Он пробует поупражняться в манере Джеймса. Выясняется, однако, что овладеть джеймсовским стилем куда трудней, чем ему представлялось. Попытки заставить придуманных им персонажей вести сверхутонченные разговоры сродни потугам научить млекопитающих летать. Миг-другой им удается, плеща руками, держаться в воздухе. Потом они валятся вниз.

Что и говорить, Генри Джеймс намного тоньше, чем он. И все же одно только это не способно полностью объяснить его неудачу. Джеймс хочет, чтобы читатель поверил: разговор, обмен словами – только это и важно. Он готов принять кредо Джеймса, но не может, как выясняется, следовать ему, во всяком случае не в Лондоне, городе, который перемалывает его своими безжалостными зубцами, городе, который должен обучить его писательству, – а иначе зачем вообще он сюда попал?

Давным-давно, еще невинным ребенком, он верил, что единственное точное мерило – это ум, что ум позволит ему достичь всего, к чему он стремится. Учеба в университете расставила все по местам. Университет показал ему, что он далеко не самый умный, в конечном-то счете. Теперь же он окунулся в реальную жизнь, а в ней нет даже экзаменационных оценок, на которые можно было бы опереться. Похоже на то, что в реальной жизни у него хорошо получается только одно – страдать, ощущать себя несчастным. В чем-в чем, а в этом он может дать фору кому угодно. Несчастья, которые он способен навлечь на себя, а следом и вытерпеть, пределов, сдается ему, не имеют.

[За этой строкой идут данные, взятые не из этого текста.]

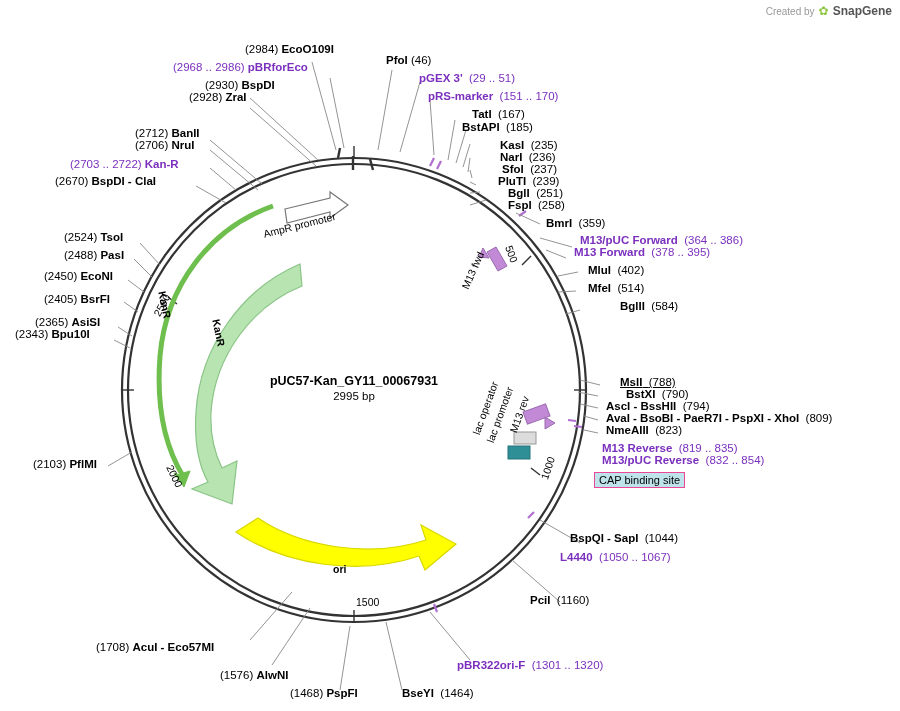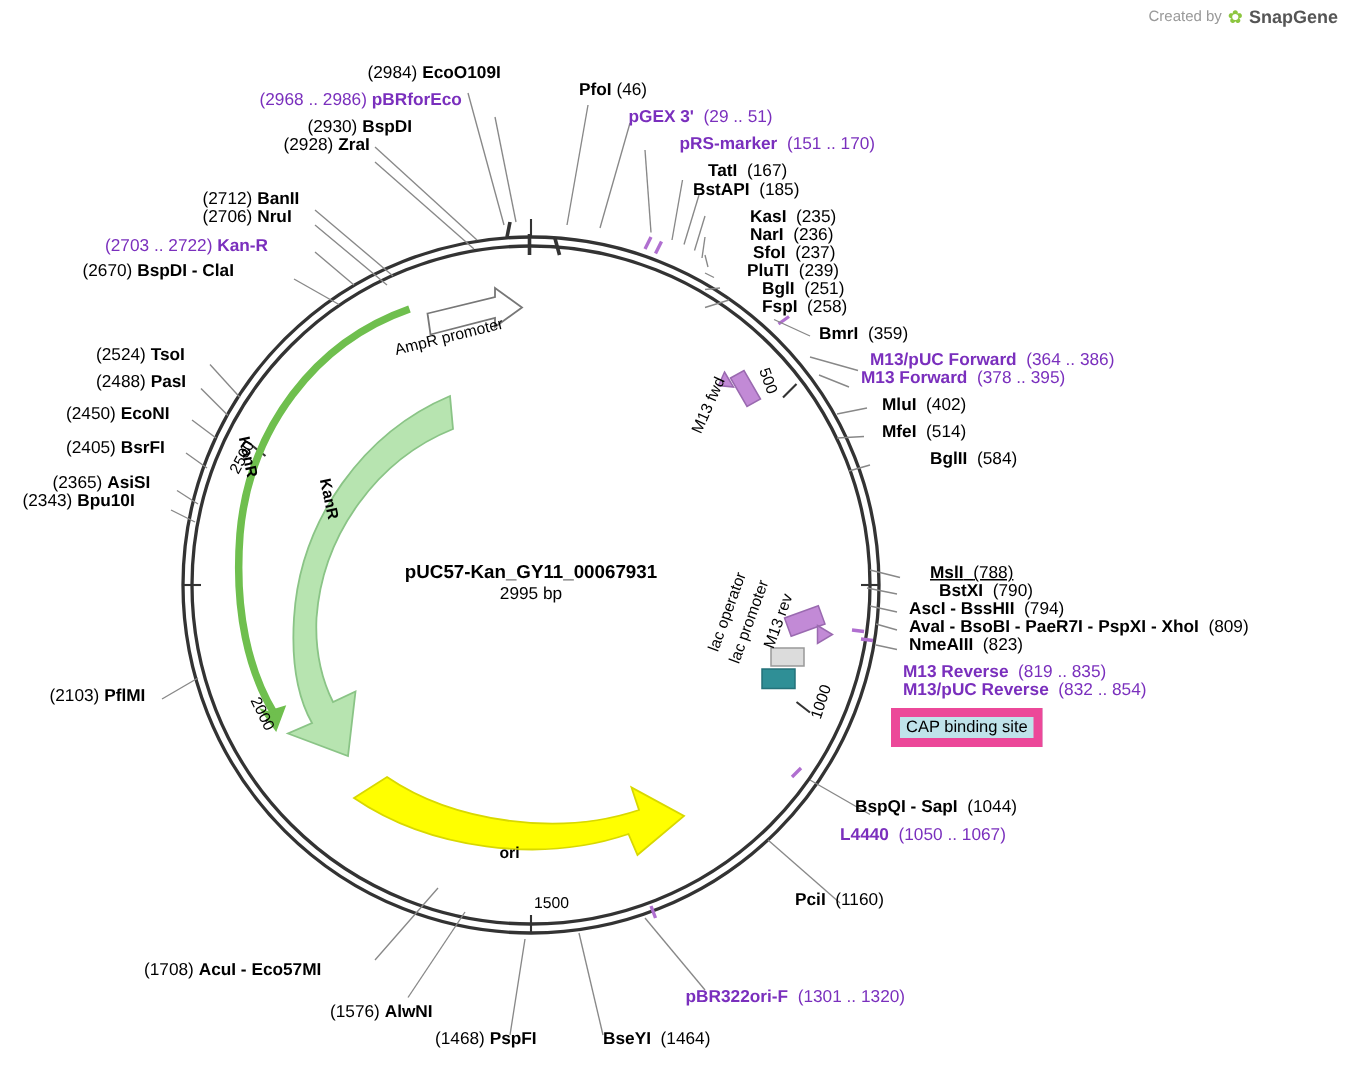"pRS-marker (151 .. 170)" div.lbl { left: 453px -> 428px }
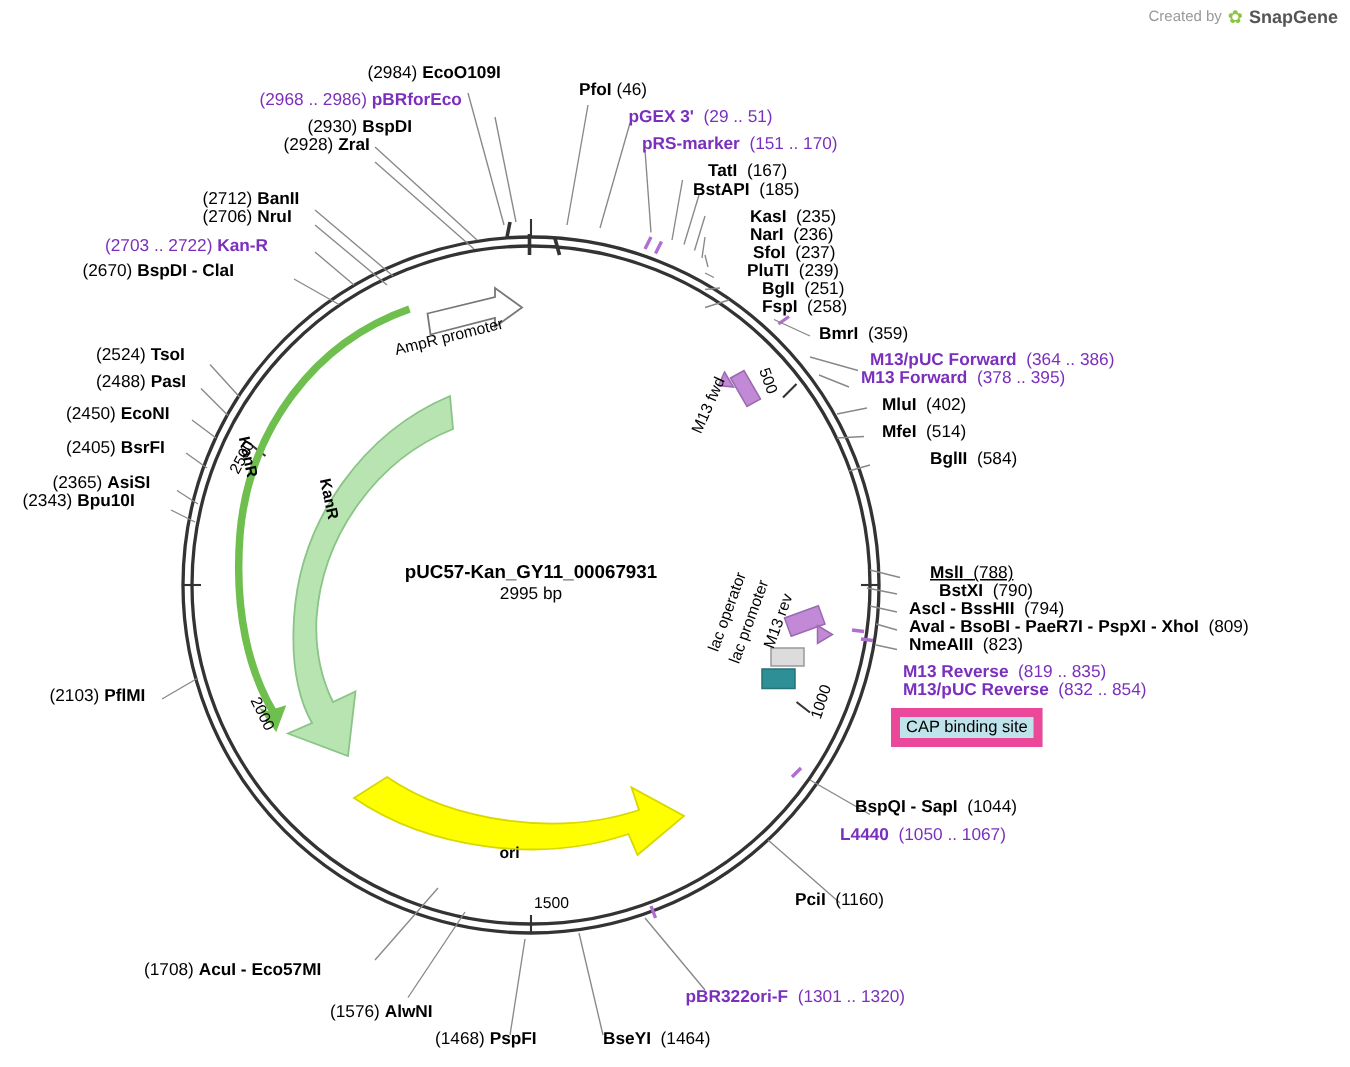"CAP binding site" .capbadge { border: 6px solid #ec4899 -> 1px solid #ec4899 }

Даже бродя по холодным улицам этого чужого города, никуда, в сущности, не направляясь, просто стараясь вымотаться настолько, что можно будет вернуться к себе и по крайней мере заснуть, он отнюдь не собирается надломиться под гнетом страданий. Несчастье – его стихия. Он в ней как дома, как рыба в воде. Отними у него несчастье, и он не будет знать, как жить дальше.

Счастье, говорит он себе, ничему научить не может. Несчастье же закаляет человека, готовит к будущему. Несчастье есть школа души. Окунувшись в воды несчастья, ты выходишь из них – на другом берегу – очищенным, сильным, готовым к вызову, который бросает тебе жизнь в искусстве.

И однако же, окунаясь в несчастье, он вовсе не ощущает себя отмытым дочиста. Напротив, все происходящее с ним походит на купание в грязной луже. Каждый новый наплыв страданий оставляет его не поумневшим и окрепшим, но отупевшим и еще более вялым. Спрашивается, как же оно работает – прославленное очищение страданием? Может быть, он недостаточно глубоко окунается в него? Может быть, следует плыть дальше – за край несчастья, в меланхолию и безумие? Он никогда не встречал человека, которого можно было б назвать сумасшедшим с достаточными на то основаниями, однако помнит Жаклин, которая «проходила», как она выражалась, «лечение» и с которой он провел, пусть с перерывами, шесть месяцев в одной комнате. И ни разу за это время в Жаклин не возгоралось божественное, живительное творческое пламя. Наоборот, она оставалась погруженной в себя, непредсказуемой, трудной в общении. Быть может, и ему должно опуститься до подобного уровня и лишь после этого он сможет стать художником. А с другой стороны, безумный или несчастный, как можешь ты писать, когда усталость сжимает, точно рука в перчатке, твой мозг и давит, давит? Или то, что он предпочитает звать усталостью, есть на деле испытание, еще одно завуалированное испытание, в котором он терпит неудачу? И вслед за усталостью придут испытания новые, и будет их столько, сколько кругов в Дантовом аду? Не есть ли усталость лишь первая из проверок, которые обязаны проходить великие мастера – Гёльдерлин и Блейк, Паунд и Элиот?